* _Your instructions_
Your answer should be the lines of the listing that contain the word "Import".

* _Record excerpts_
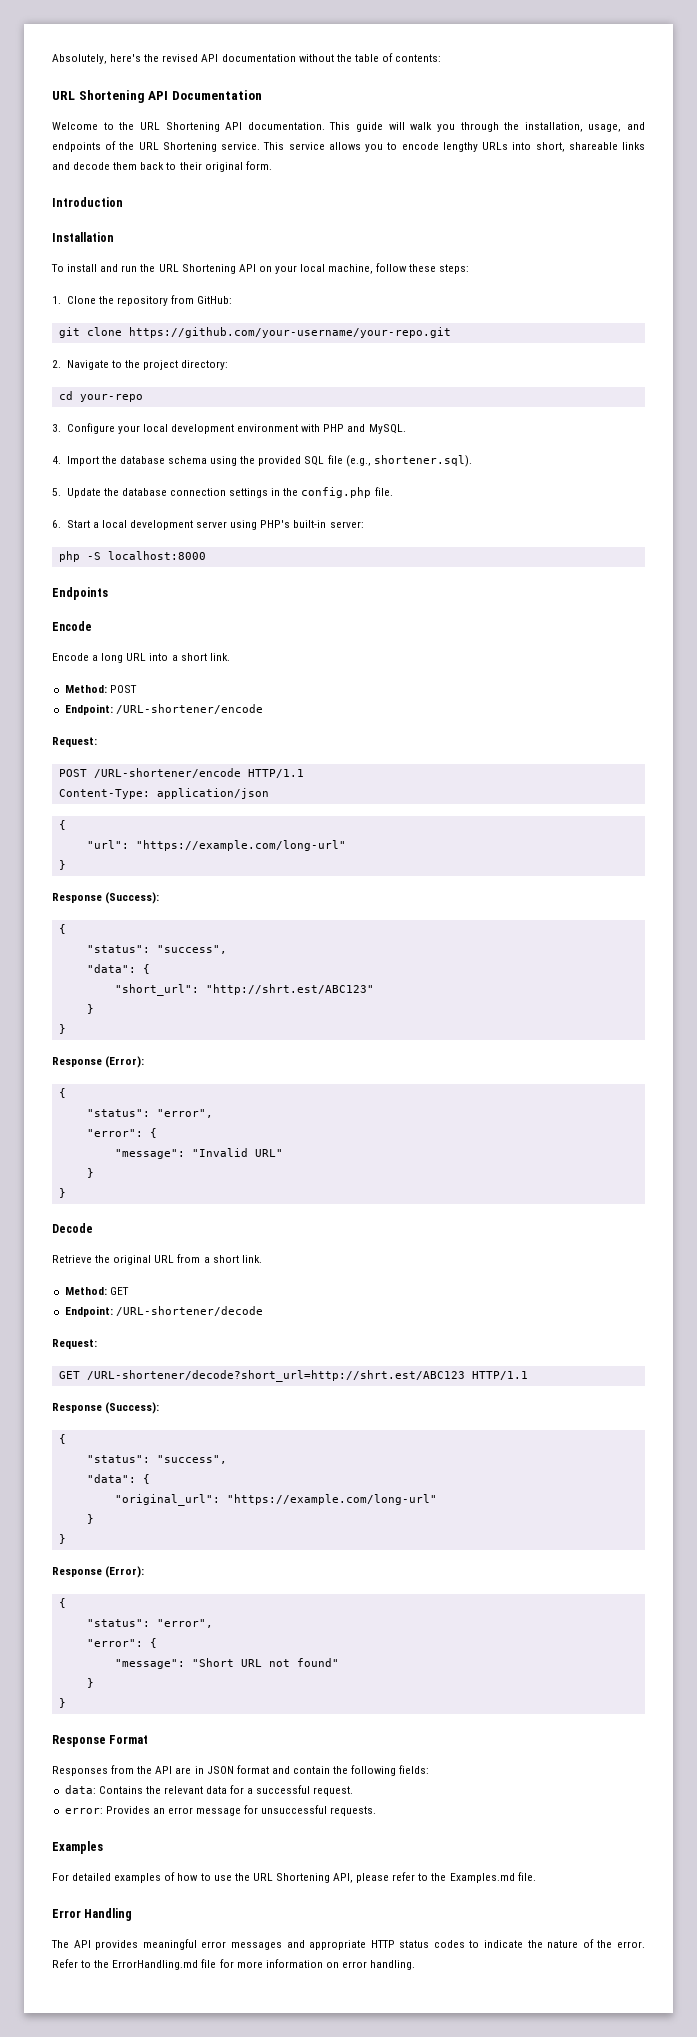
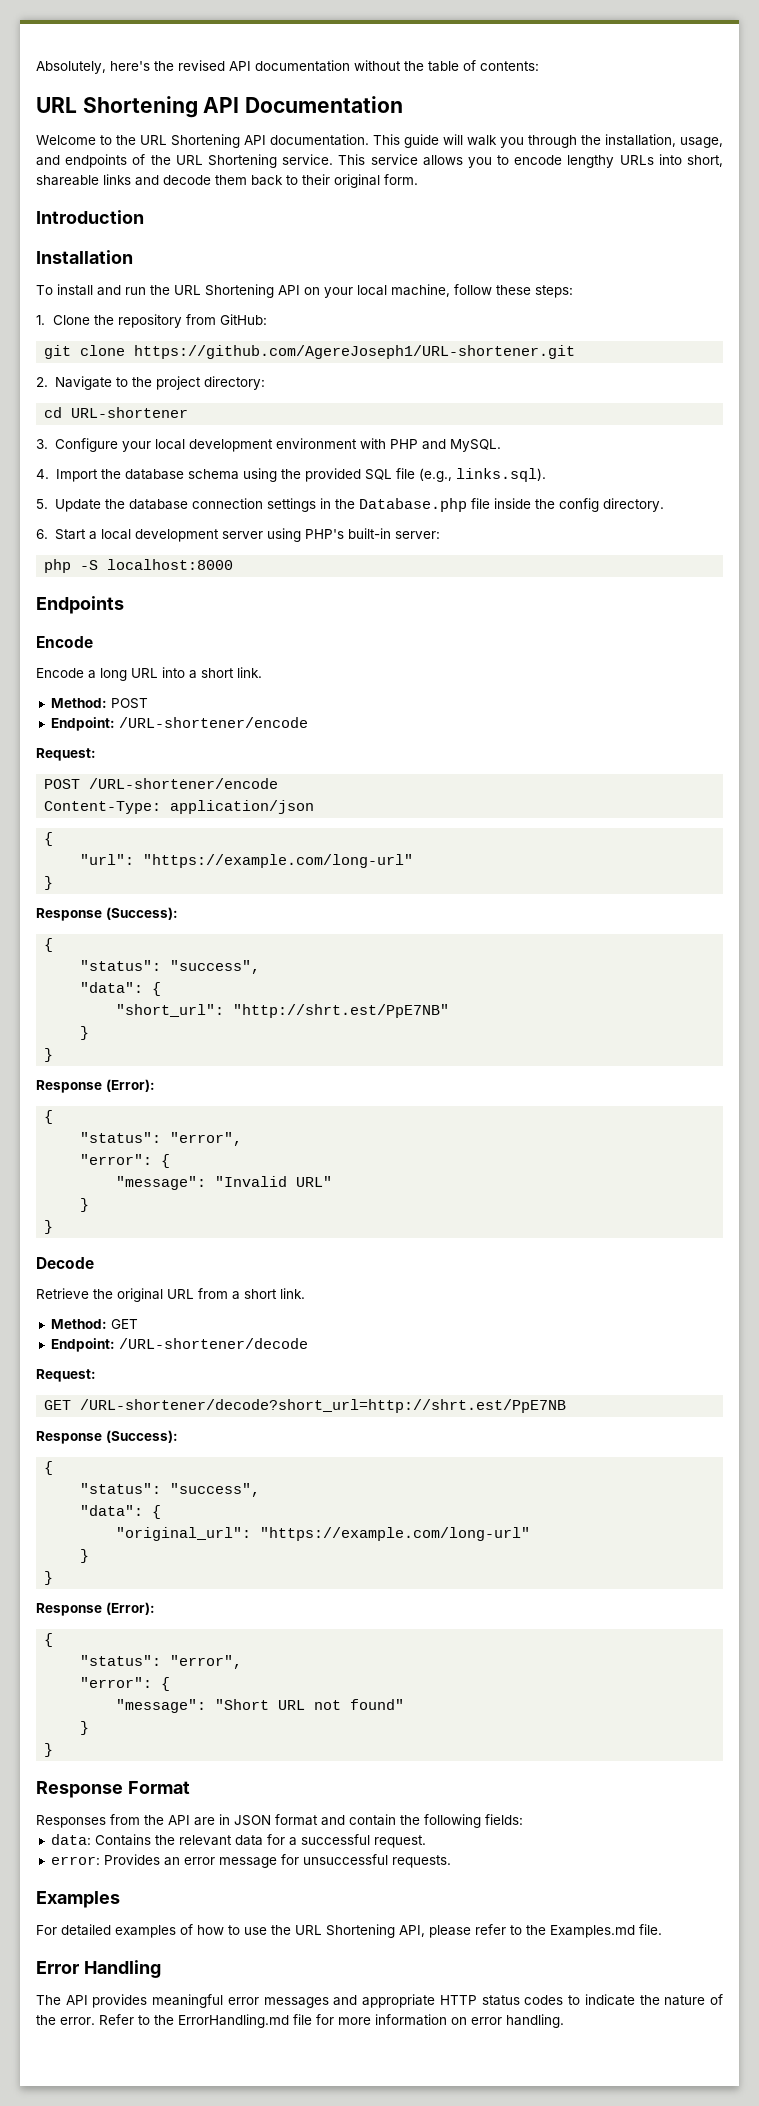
- git clone https://github.com/your-username/your-repo.git
+ git clone https://github.com/AgereJoseph1/URL-shortener.git
- cd your-repo
+ cd URL-shortener
- 4. Import the database schema using the provided SQL file (e.g., shortener.sql).
+ 4. Import the database schema using the provided SQL file (e.g., links.sql).
- 5. Update the database connection settings in the config.php file.
+ 5. Update the database connection settings in the Database.php file inside the config directory.
- POST /URL-shortener/encode HTTP/1.1
+ POST /URL-shortener/encode
- "short_url": "http://shrt.est/ABC123"
+ "short_url": "http://shrt.est/PpE7NB"
- GET /URL-shortener/decode?short_url=http://shrt.est/ABC123 HTTP/1.1
+ GET /URL-shortener/decode?short_url=http://shrt.est/PpE7NB

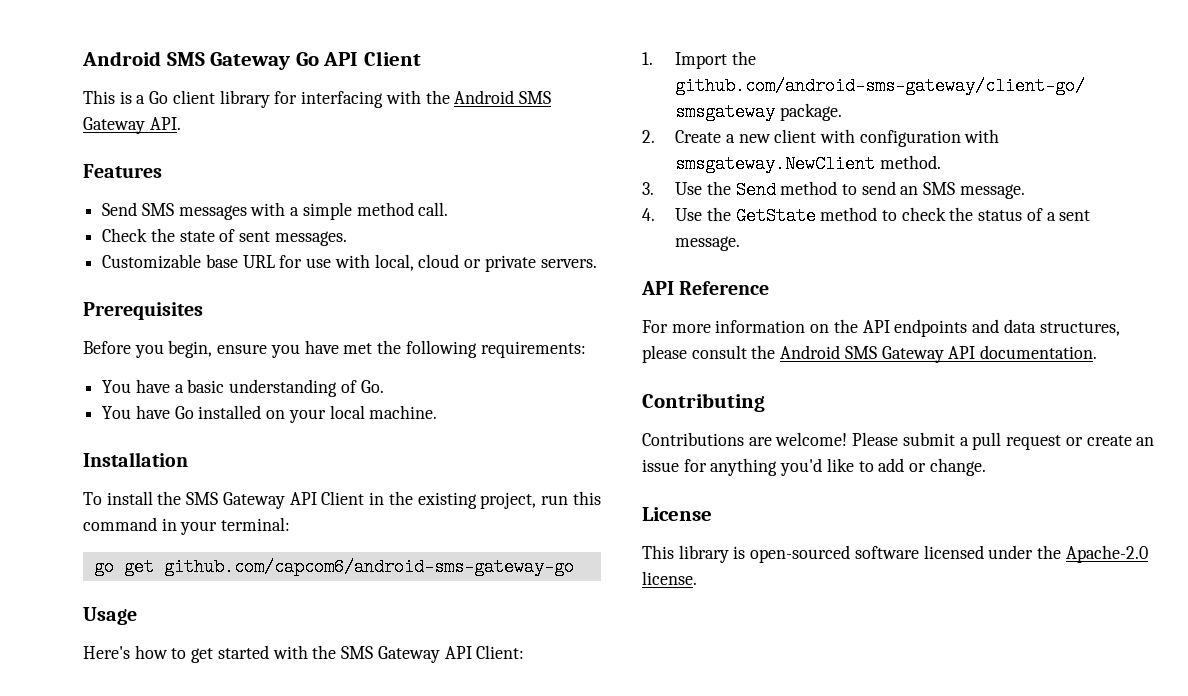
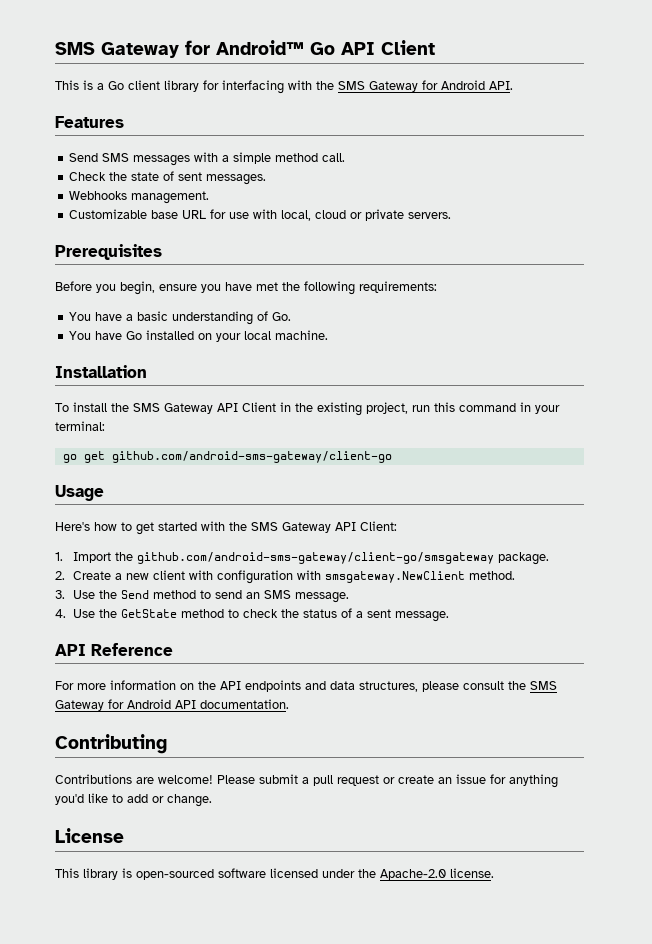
- Android SMS Gateway Go API Client
+ SMS Gateway for Android™ Go API Client
- This is a Go client library for interfacing with the Android SMS Gateway API.
+ This is a Go client library for interfacing with the SMS Gateway for Android API.
+ Webhooks management.
- go get github.com/capcom6/android-sms-gateway-go
+ go get github.com/android-sms-gateway/client-go
- For more information on the API endpoints and data structures, please consult the Android SMS Gateway API documentation.
+ For more information on the API endpoints and data structures, please consult the SMS Gateway for Android API documentation.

* _Answer area_
- 4. Import the database schema using the provided SQL file (e.g., shortener.sql).
+ 4. Import the database schema using the provided SQL file (e.g., links.sql).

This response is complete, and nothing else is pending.